§ **Work to be completed**: Wherever the string "periods" shows up in the records below, return that line.

§ **Extracted data entries**:
Segment Open

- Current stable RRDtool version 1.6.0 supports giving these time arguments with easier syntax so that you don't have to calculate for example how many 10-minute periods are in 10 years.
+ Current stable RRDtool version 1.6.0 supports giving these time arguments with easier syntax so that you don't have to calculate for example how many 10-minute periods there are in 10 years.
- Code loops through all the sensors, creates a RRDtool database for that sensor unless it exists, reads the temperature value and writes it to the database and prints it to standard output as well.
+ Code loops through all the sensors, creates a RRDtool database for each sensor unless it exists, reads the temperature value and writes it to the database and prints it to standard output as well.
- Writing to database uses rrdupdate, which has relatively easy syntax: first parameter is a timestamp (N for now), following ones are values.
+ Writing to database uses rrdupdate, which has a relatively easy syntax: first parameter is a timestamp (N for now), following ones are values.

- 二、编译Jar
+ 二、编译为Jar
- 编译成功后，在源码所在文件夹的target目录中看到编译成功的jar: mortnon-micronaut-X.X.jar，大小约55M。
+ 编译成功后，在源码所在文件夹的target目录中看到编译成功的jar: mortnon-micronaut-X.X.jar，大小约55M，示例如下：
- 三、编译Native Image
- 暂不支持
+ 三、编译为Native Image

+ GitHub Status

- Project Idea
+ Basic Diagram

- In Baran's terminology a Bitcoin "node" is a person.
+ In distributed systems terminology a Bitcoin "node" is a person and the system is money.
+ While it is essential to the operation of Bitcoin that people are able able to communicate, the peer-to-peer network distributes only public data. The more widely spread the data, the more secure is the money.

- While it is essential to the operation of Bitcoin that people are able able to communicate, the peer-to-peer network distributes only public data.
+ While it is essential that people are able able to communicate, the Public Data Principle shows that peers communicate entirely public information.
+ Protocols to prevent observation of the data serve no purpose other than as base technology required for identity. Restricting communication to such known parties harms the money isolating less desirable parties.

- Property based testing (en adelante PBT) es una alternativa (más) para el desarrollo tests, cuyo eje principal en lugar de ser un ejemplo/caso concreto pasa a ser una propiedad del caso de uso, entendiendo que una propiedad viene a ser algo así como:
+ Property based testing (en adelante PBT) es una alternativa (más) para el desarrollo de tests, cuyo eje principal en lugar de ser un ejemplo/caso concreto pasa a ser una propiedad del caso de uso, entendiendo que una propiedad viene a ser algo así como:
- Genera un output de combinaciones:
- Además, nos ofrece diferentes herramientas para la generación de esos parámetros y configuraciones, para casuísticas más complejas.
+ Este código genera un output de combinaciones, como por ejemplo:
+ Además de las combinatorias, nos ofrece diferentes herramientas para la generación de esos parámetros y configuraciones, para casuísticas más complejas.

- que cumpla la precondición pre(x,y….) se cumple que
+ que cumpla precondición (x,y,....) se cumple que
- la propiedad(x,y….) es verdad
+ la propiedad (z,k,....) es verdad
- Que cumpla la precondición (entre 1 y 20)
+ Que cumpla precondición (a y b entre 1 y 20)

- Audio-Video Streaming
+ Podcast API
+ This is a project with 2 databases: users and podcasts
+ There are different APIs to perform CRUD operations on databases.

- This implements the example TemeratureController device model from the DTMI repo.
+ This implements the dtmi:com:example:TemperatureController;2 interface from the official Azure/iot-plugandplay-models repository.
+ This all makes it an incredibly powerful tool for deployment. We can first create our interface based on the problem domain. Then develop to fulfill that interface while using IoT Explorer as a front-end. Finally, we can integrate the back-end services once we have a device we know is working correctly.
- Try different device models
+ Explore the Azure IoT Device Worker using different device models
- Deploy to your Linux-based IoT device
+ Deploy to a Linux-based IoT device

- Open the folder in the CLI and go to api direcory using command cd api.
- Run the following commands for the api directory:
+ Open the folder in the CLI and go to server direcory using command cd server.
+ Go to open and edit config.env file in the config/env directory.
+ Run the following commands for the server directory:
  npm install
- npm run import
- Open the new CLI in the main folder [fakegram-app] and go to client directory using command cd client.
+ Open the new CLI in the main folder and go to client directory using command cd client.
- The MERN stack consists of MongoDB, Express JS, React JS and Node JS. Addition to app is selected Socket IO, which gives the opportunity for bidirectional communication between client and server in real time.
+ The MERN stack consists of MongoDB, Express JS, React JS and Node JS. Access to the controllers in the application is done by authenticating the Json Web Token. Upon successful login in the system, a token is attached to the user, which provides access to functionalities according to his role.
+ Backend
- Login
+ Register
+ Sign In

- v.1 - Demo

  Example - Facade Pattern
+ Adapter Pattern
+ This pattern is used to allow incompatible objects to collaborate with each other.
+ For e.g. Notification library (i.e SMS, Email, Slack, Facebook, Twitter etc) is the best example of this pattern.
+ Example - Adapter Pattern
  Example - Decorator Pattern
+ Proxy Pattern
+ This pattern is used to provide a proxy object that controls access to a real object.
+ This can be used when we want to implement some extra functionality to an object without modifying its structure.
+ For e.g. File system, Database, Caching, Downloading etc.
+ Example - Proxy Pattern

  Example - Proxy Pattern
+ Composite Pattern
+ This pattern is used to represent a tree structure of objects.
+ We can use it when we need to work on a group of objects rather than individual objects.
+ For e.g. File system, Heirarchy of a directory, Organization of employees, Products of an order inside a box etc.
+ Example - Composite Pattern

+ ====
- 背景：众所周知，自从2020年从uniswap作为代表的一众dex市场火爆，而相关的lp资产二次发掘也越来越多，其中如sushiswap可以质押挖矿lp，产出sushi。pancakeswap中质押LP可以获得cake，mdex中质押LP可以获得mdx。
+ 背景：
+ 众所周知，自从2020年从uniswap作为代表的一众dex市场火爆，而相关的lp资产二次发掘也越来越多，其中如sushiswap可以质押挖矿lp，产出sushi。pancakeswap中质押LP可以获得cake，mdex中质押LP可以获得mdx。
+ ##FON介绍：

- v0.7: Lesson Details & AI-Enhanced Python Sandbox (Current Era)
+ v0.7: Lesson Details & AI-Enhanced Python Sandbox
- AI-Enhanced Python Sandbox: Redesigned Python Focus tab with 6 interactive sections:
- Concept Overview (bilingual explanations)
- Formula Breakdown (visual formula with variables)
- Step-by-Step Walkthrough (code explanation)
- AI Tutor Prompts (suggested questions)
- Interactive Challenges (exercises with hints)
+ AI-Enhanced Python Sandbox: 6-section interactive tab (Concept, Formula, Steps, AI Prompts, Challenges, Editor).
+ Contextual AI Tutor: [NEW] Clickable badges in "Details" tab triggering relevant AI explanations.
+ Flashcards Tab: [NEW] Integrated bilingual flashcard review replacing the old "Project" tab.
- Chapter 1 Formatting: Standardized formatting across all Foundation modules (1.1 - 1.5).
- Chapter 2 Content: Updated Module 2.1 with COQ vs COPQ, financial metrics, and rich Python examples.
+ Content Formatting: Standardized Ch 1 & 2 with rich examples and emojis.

Segment Closed

§ **Response to the task**:
- Current stable RRDtool version 1.6.0 supports giving these time arguments with easier syntax so that you don't have to calculate for example how many 10-minute periods are in 10 years.
+ Current stable RRDtool version 1.6.0 supports giving these time arguments with easier syntax so that you don't have to calculate for example how many 10-minute periods there are in 10 years.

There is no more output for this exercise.